There’s one question on the minds of liberals in Washington right now, or maybe I should say there’s one fear—that Barack Obama is going to give the Republicans more than he needs to in order to consummate this elusive “grand bargain” over taxing and spending. There are reasonable grounds for concern, and the people who don’t want Obama to touch entitlements should by all means make their position known and exert as much influence on the president as they possibly can. But what they emphatically should not do is take positions and use language that helps to make inevitable a split between the administration and its progressive flank of the kind we saw in 2009. If there’s one thing that’s going put wind in those ragged and depleted Republican sails, that is surely it.
The standard liberal position right now, to the extent that there is one, is essentially this: we don’t need a grand bargain. Obama is holding all the cards and doesn’t need to deal. The Bush tax rates expire on Jan. 1. So, let them expire. Then pass a bill that restores the Bush rates on all dollars earned below $250,000, resulting in an effective tax increase for dollars above that amount.
That’s the tax side. On the spending side—the “sequestration” cuts that also kick in Jan. 1 if there’s no big agreement—there’s less of a consensus, but I have been hearing from some liberals that Obama could and should be blithe about this deadline, too. The domestic portion of those cuts, these people say, can be ameliorated through some complicated budgetary chicanery, and after all, these cuts would be in effect just for a year. Liberals don’t talk as much about the automatic defense cuts, which, let’s face it, as a group they don’t care as much about.
The thing that Obama must avoid at all costs, to liberals, is an entitlement benefit cut. Unlike the temporary sequestration cuts, an entitlement cut would likely be a permanent reduction in America’s great historic social insurance programs and as such would be unacceptable.
Undergirding these arguments is a confidence, almost serene, that Obama can do all of the above and emerge victorious in the spin war. Americans would see Republicans holding up a continued tax cut in order to defend the top 2 percent. They will understand that Obama won the election, an election in which, as Obama noted at his Wednesday press conference, even a good chunk of people who voted for Mitt Romney support raising the top marginal tax rate (that was 60 percent, according to the exit polls). The blame, for once, will fall where it belongs—on the obstructionist opposition. Either that, or the GOP’s leaders will see that their position is untenable and cut a deal. They did it once before, with Obama, on the payroll tax.
I agree with most of the above substantive positions, but boy am I not confident about the politics of this situation. Political spin isn’t a zero-sum game. That is, it is possible, as the 2011 debt-ceiling fiasco taught us, for both sides to lose. The Republicans lost more ground, but Obama lost his share, too. And after all there is only one president. I can just hear Wall Street if the deadline passes with no action: Uncertainty! No leadership! Hostile climate for investment! Liberals might have contempt for those people and those views, and these views might even be objectively wrong, but they will exist, and they will exert influence. This question of how a no-deal Obama would be perceived in the broader country (by business, by swing voters, etc.) is one that I think has to be taken seriously.
Add to this the knowledge that it is Obama’s inclination, by temperament and instinct, to do a deal. And people who are inclined toward wanting to do deals will give up things that people who are not so inclined won’t.
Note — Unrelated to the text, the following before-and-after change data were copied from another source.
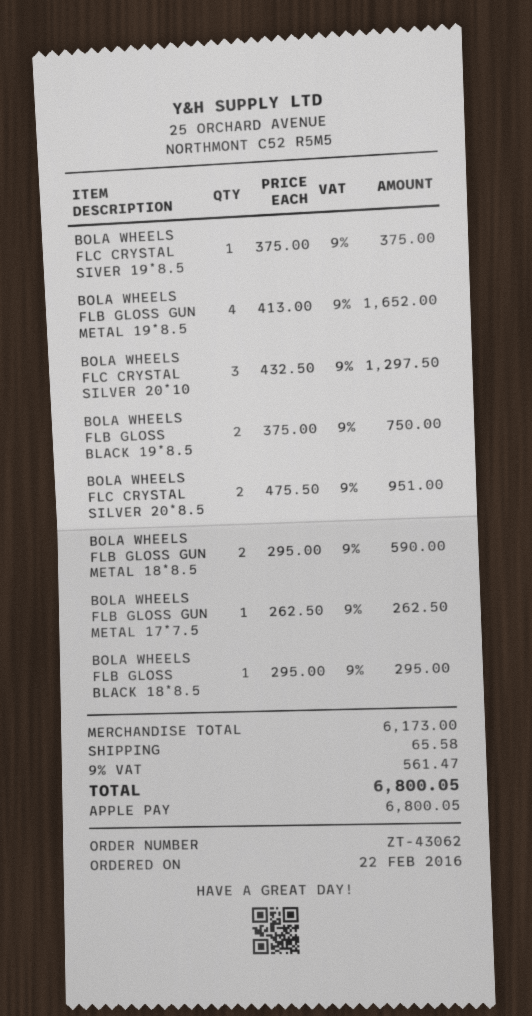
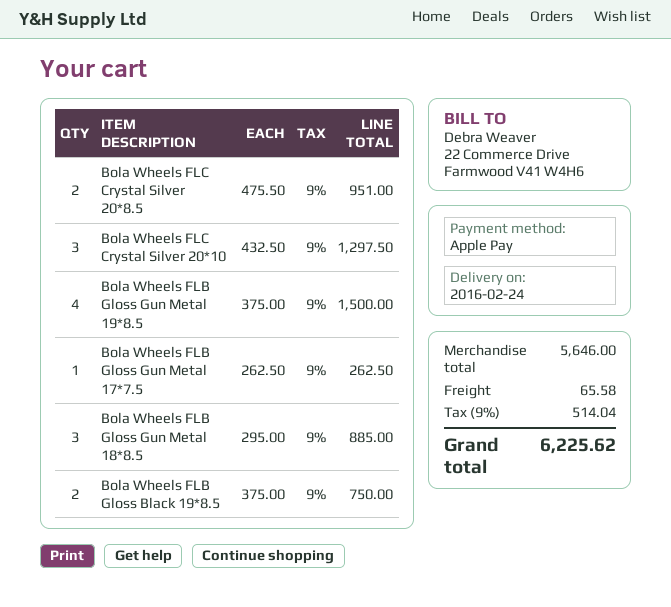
BOLA WHEELS FLC CRYSTAL SIVER 19*8.5: 1 x 375.00 = 375.00 -> none
BOLA WHEELS FLB GLOSS GUN METAL 19*8.5: 4 x 413.00 = 1652.00 -> 4 x 375.00 = 1500.00
BOLA WHEELS FLB GLOSS GUN METAL 18*8.5: 2 x 295.00 = 590.00 -> 3 x 295.00 = 885.00
BOLA WHEELS FLB GLOSS BLACK 18*8.5: 1 x 295.00 = 295.00 -> none
subtotal: 6173.00 -> 5646.00
tax: 9% = 561.47 -> 9% = 514.04
total: 6800.05 -> 6225.62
Last year, in the deal with John Boehner that didn’t hold, he floated $360 billion in Medicare and Medicaid cuts. White House ally Rep. Chris Van Hollen of Maryland—no Blue Dog he, by a long shot—yesterday floated the possibility of raising the Medicare eligibility age. So. What happens if Obama puts something like that on the table?
Before liberals rush to the barricades chanting “¡no pasaran!” I would urge everyone to take a breath and think back to exactly this time four years ago. Every pundit in town was saying the Republicans were in disarray. Obama was riding high. It was going to be a glorious four years.
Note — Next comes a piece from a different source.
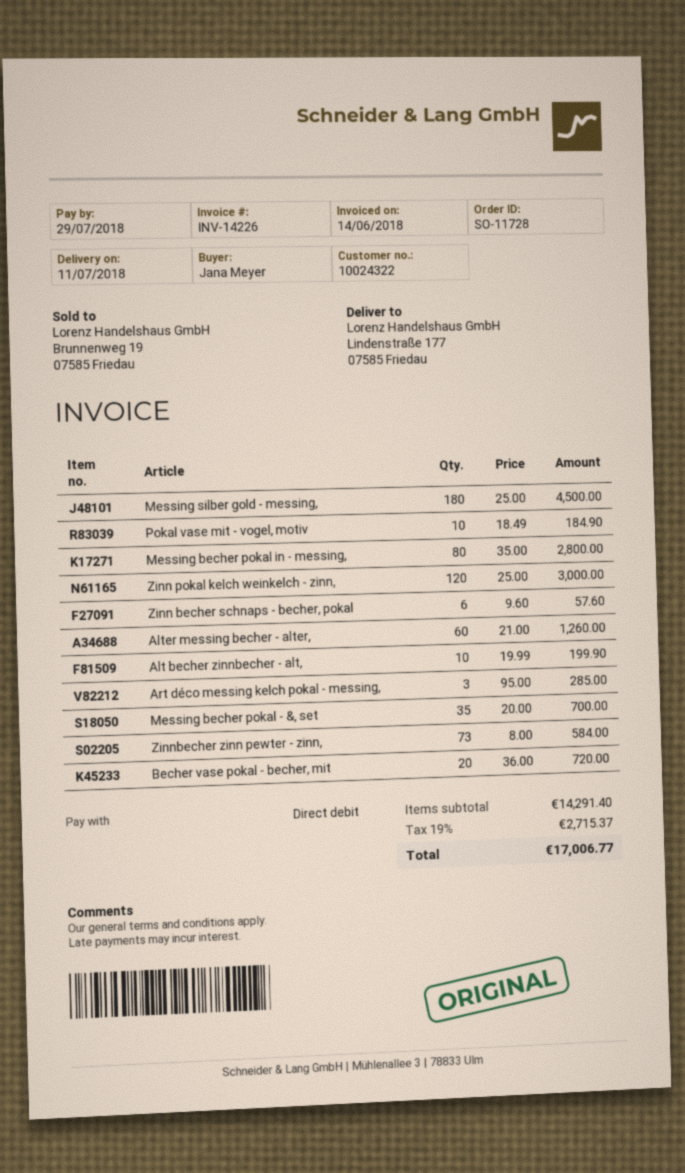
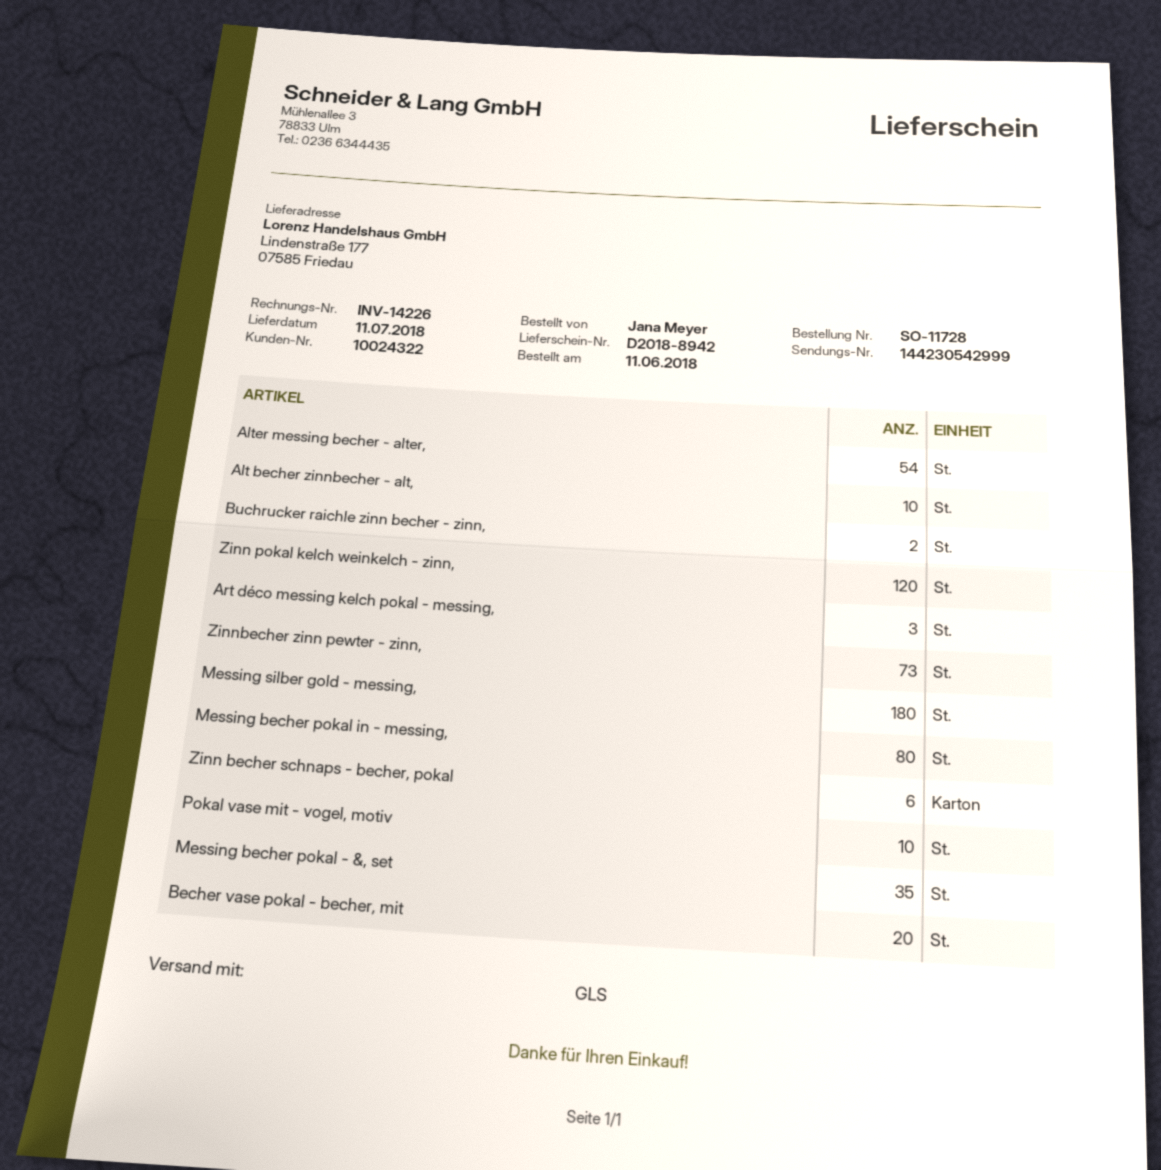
Alter messing becher - alter,: 60 -> 54
Buchrucker raichle zinn becher - zinn,: none -> 2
Lots of things got in the way of that, notably the lousy economy, and secondly the obstreperous Republicans. But it didn’t help that every single thing Obama tried to do was derided from the left as a total sellout. The stimulus was too small and should have topped a trillion (as if that was his fault). He needed to be more like Roosevelt and welcome the hatred of the overclass (something FDR didn’t do until 1936). And of course there was the brouhaha over the abandonment of the public option (which it looks like we’ll be getting in effect anyway sooner or later). Within six months of his inauguration, the pro-Obama coalition was in tatters, and if you stop and think about it, it never really came together again until this year.
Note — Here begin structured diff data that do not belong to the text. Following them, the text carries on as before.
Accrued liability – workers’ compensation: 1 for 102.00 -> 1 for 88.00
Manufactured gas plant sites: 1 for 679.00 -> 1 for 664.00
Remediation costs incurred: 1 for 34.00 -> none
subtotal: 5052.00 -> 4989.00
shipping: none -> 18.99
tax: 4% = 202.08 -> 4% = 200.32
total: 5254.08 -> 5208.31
I’m not saying this was all liberals’ fault and none Obama’s. It wasn’t. But apportioning blame for the past isn’t the point. What’s important now is that that not be repeated. Liberal groups should think ahead a little and not take positions and use language today that will feed a narrative, which the mainstream media would love to latch on to, of disarray and disgust. If you want Obama to be able to do immigration reform and a carbon tax this term, then to me it stands to reason that a “Dems in disarray” meme will only make those things harder—and it will certainly only make the Republicans stronger.